Mixture toxicity with the dynamic energy budget (DEB) theory and individual-based models (IBM): effects of Cu and Zn on Daphnia magna populations

The current regulatory framework of risk assessment considers the effects of single substances that are assessed through standardized laboratory tests, e.g. the 21-day Daphnia magna reproduction test. However, in the environment, individual organisms are being exposed to mixtures of chemicals. Protection goals in EU legislation (e.g. Water Framework Directive) state that protection of populations is needed to maintain ecosystem functioning. In our research, we developed an Individual-Based Model of the Dynamic Energy Budget theory (DEB-IBM) to predict effects of metal mixtures on Daphnia magna populations. The DEBtox model was calibrated using apical effects (i.e. growth, reproduction and survival) of Cu and Zn assessed in standardised tests.
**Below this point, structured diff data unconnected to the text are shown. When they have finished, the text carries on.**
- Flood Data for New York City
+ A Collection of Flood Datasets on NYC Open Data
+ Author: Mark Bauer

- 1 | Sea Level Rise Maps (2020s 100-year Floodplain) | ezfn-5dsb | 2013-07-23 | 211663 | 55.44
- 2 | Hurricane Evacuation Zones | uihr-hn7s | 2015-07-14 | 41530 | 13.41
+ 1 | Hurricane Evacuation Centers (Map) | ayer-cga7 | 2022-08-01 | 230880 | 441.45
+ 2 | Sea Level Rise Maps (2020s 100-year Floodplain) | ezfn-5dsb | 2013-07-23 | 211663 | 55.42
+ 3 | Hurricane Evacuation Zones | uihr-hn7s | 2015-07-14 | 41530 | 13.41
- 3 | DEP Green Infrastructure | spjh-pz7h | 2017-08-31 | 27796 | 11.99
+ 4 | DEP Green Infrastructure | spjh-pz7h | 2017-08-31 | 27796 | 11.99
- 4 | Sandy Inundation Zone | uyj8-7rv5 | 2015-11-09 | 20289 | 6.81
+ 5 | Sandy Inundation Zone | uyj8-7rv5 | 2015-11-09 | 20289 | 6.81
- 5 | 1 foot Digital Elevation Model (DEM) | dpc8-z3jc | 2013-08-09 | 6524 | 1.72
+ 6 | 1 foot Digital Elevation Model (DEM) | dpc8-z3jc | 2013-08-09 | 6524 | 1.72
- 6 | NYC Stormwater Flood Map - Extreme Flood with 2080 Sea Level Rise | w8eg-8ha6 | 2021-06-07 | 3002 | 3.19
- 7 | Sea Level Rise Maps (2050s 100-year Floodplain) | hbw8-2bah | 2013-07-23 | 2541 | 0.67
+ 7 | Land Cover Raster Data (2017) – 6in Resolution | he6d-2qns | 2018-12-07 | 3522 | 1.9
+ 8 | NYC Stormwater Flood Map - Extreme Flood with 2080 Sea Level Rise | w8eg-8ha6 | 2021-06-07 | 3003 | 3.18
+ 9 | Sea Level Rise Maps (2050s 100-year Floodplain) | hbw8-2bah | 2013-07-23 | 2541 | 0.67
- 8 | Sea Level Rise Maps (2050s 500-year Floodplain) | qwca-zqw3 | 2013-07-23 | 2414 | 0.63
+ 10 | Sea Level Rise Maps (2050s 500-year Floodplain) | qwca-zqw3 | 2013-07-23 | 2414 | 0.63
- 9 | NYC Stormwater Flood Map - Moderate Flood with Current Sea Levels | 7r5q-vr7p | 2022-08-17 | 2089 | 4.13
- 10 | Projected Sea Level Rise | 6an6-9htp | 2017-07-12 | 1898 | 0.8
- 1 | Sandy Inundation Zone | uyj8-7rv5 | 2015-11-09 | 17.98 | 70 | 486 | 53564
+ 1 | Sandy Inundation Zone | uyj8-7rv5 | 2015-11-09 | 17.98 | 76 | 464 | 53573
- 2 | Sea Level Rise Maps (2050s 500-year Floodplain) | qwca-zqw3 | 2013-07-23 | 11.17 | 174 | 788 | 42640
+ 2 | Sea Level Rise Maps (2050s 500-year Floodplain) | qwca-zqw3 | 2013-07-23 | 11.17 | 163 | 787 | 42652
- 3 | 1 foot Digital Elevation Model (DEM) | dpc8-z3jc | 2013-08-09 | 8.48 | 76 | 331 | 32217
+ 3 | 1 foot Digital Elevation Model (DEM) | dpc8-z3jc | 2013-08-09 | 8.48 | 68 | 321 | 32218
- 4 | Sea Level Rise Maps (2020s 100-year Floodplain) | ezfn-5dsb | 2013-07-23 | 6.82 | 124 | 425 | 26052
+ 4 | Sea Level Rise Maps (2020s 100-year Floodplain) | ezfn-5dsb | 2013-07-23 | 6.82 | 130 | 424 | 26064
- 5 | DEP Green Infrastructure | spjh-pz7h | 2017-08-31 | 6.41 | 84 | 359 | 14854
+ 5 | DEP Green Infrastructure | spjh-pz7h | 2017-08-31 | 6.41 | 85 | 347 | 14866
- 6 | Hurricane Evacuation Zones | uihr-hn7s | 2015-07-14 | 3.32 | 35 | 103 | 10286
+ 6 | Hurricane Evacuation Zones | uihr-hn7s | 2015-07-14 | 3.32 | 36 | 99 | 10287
To validate our model and determine the most appropriate mixture toxicity mode at the population level, a population experiment (75 days) with D. magna exposed to Cu and Zn (both single and mixtures) was performed. We tested three implementations of mixture toxicity in DEB-IBM: independent action (where effects of the compounds are considered independent), concentration addition (where the compounds have the same toxic mode and act as dilutions of each other) and effect addition (where compounds have the same toxic mode but effect levels are summed). Each implementation was evaluated for predictability against the data of the population experiment using the normalised mean square error (NMSE). All three implementations perform well compared to the data, indicating that none of the mixture models is preferred at the population level. We extrapolated the experiment with DEB-IBM to untested concentrations and determined effect levels for Cu and Zn based on equilibrium population density. The effect levels of the three mixture toxicity implementations were compared to assess the applicability of our model for mixture toxicity risk assessment at the population level. The current implementation of mixture toxicity in DEB-IBM could accurately predict mixture toxicity effects observed in a population experiment. The concentration addition model seemed to be the more conservative mixture toxicity mode. More fine-tuning and comparison with experiments is needed to further validate our approach and increase confidence in the predictions.